* Task goal: Once the pictures are removed, reproduce what is left of the data below exactly.

[Front-end code edit data]
────
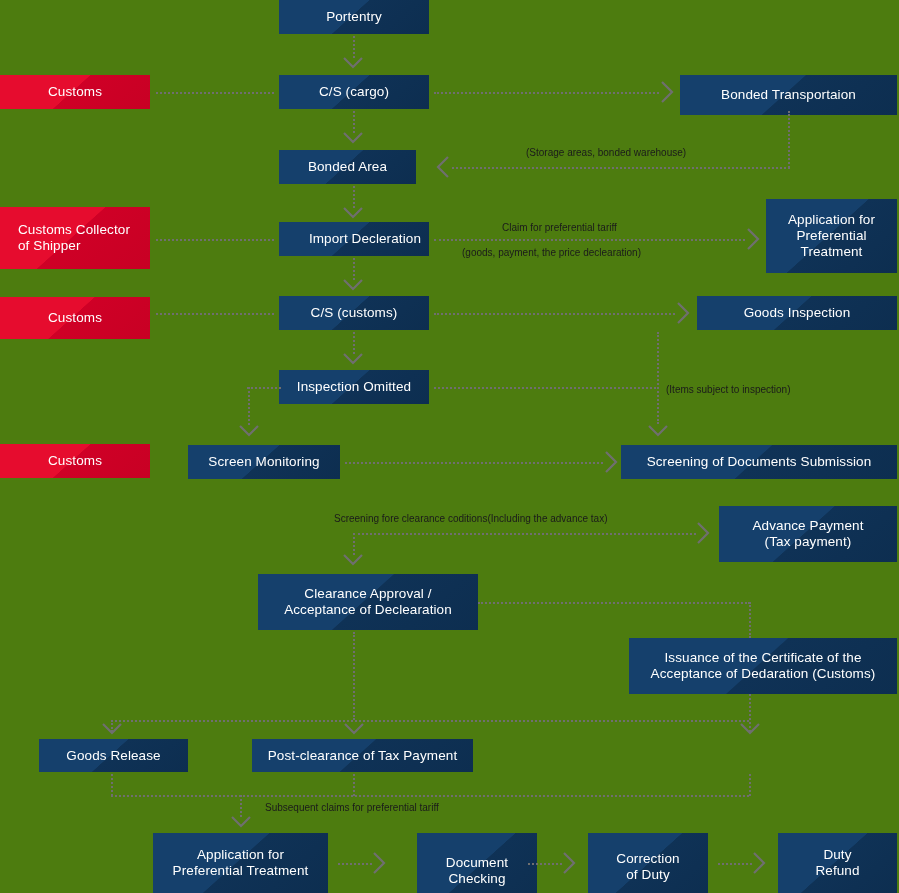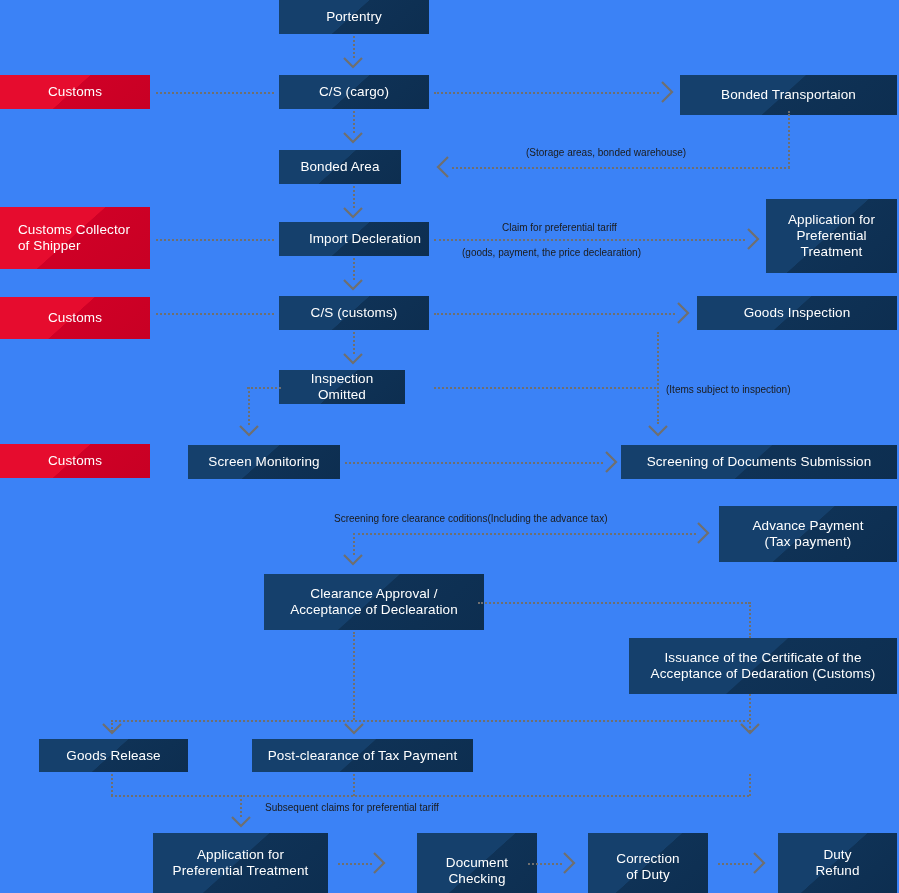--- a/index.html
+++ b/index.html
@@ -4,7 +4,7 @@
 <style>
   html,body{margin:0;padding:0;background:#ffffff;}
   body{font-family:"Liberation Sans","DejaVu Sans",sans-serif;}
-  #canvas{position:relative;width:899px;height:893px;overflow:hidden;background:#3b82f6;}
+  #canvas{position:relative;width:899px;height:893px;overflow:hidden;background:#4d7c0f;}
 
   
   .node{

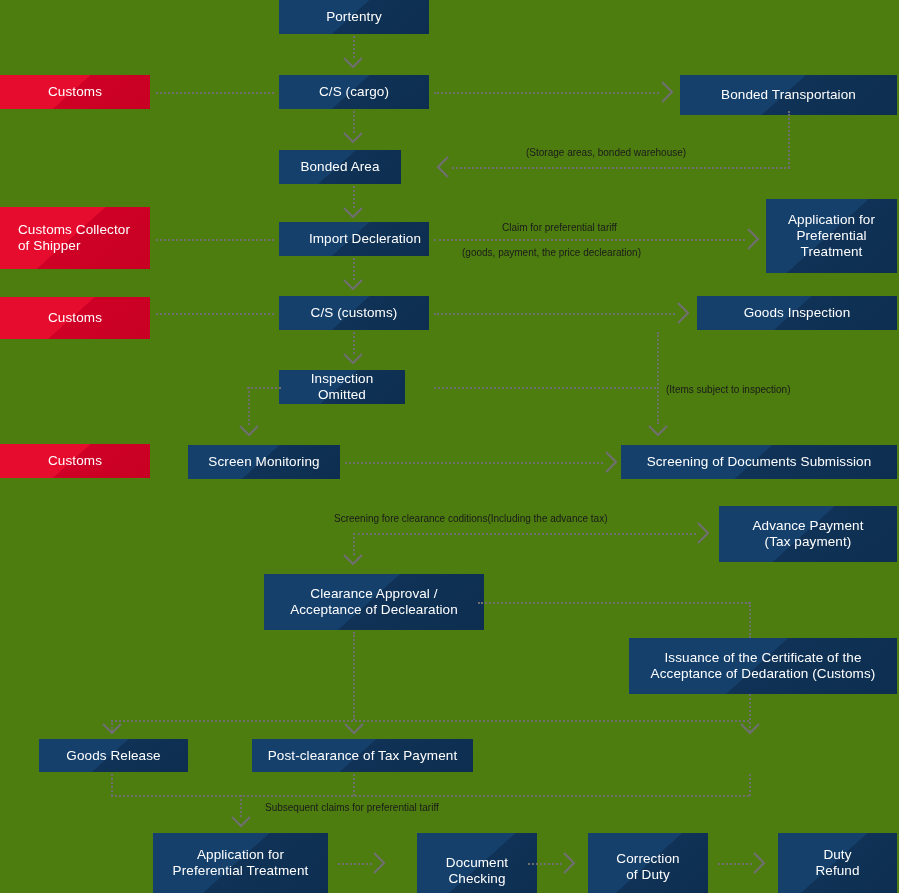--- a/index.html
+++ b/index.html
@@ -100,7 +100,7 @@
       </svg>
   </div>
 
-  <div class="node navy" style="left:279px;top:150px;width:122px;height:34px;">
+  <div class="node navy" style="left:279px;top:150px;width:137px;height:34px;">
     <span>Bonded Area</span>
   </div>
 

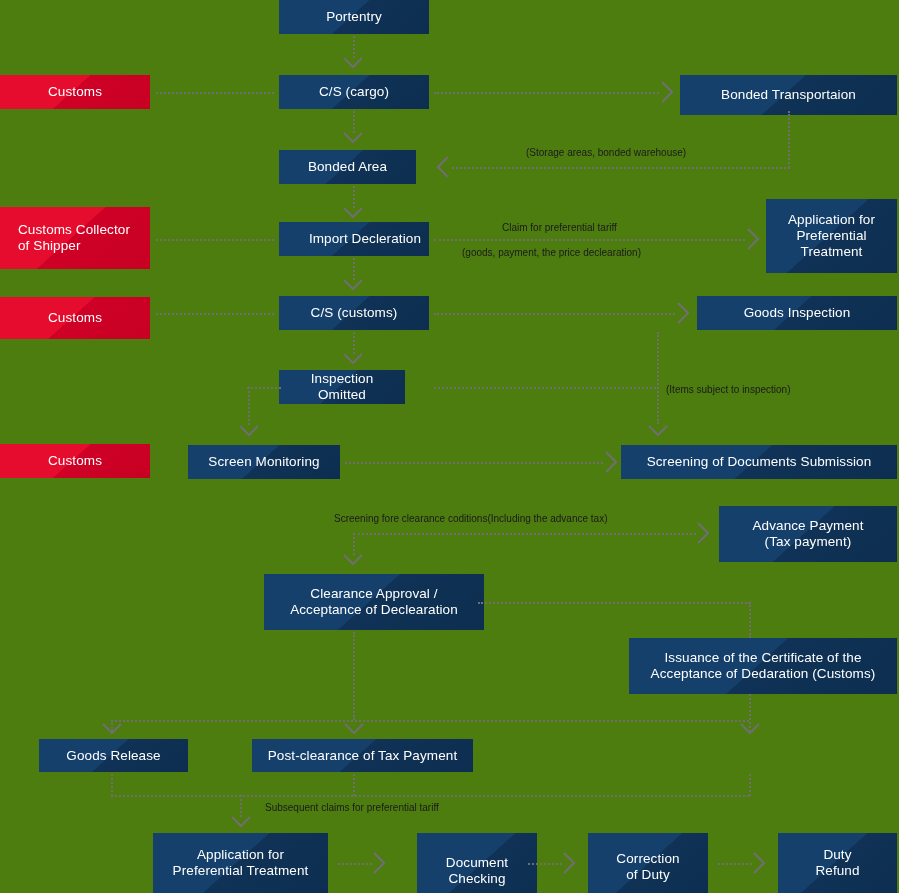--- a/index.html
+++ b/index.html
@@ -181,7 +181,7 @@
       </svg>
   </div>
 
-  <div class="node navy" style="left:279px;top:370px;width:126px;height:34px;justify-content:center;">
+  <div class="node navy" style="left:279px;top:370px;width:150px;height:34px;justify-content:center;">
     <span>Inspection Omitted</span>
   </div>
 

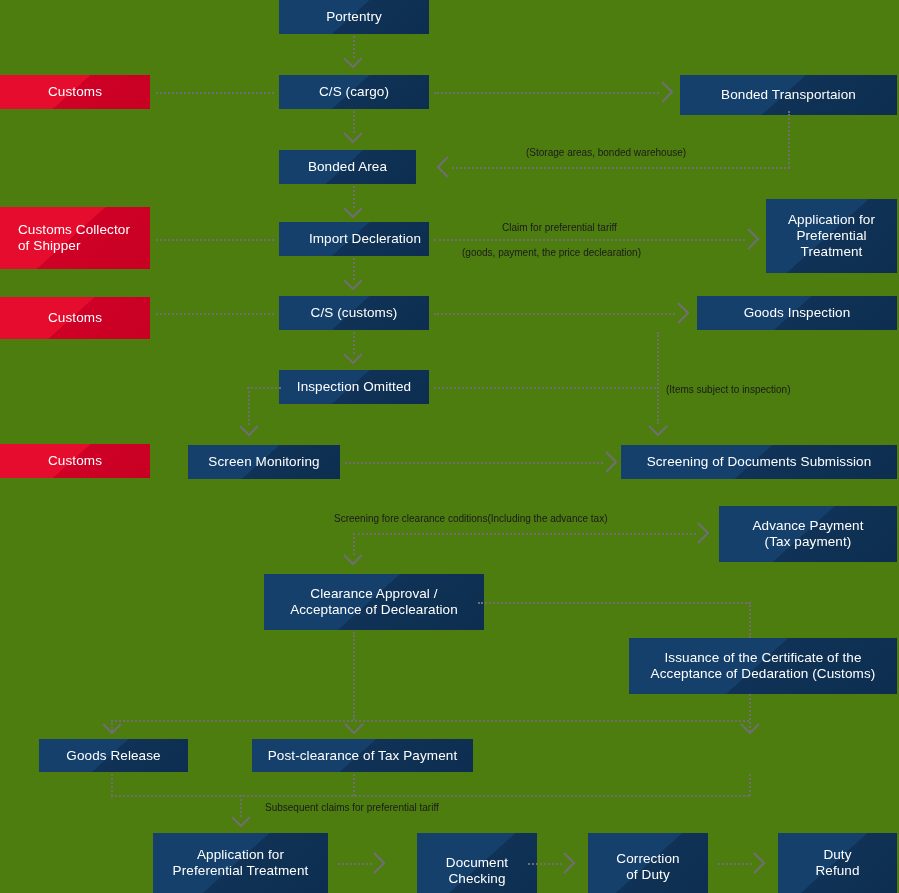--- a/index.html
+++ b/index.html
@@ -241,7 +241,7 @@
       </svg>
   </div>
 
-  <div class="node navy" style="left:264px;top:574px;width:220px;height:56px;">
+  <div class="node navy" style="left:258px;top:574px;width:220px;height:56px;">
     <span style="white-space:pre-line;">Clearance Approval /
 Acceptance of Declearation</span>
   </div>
────
* Answer to this task:
--- a/index.html
+++ b/index.html
@@ -4,7 +4,7 @@
 <style>
   html,body{margin:0;padding:0;background:#ffffff;}
   body{font-family:"Liberation Sans","DejaVu Sans",sans-serif;}
-  #canvas{position:relative;width:899px;height:893px;overflow:hidden;background:#3b82f6;}
+  #canvas{position:relative;width:899px;height:893px;overflow:hidden;background:#4d7c0f;}
 
   
   .node{

--- a/index.html
+++ b/index.html
@@ -100,7 +100,7 @@
       </svg>
   </div>
 
-  <div class="node navy" style="left:279px;top:150px;width:122px;height:34px;">
+  <div class="node navy" style="left:279px;top:150px;width:137px;height:34px;">
     <span>Bonded Area</span>
   </div>
 

--- a/index.html
+++ b/index.html
@@ -181,7 +181,7 @@
       </svg>
   </div>
 
-  <div class="node navy" style="left:279px;top:370px;width:126px;height:34px;justify-content:center;">
+  <div class="node navy" style="left:279px;top:370px;width:150px;height:34px;justify-content:center;">
     <span>Inspection Omitted</span>
   </div>
 

--- a/index.html
+++ b/index.html
@@ -241,7 +241,7 @@
       </svg>
   </div>
 
-  <div class="node navy" style="left:264px;top:574px;width:220px;height:56px;">
+  <div class="node navy" style="left:258px;top:574px;width:220px;height:56px;">
     <span style="white-space:pre-line;">Clearance Approval /
 Acceptance of Declearation</span>
   </div>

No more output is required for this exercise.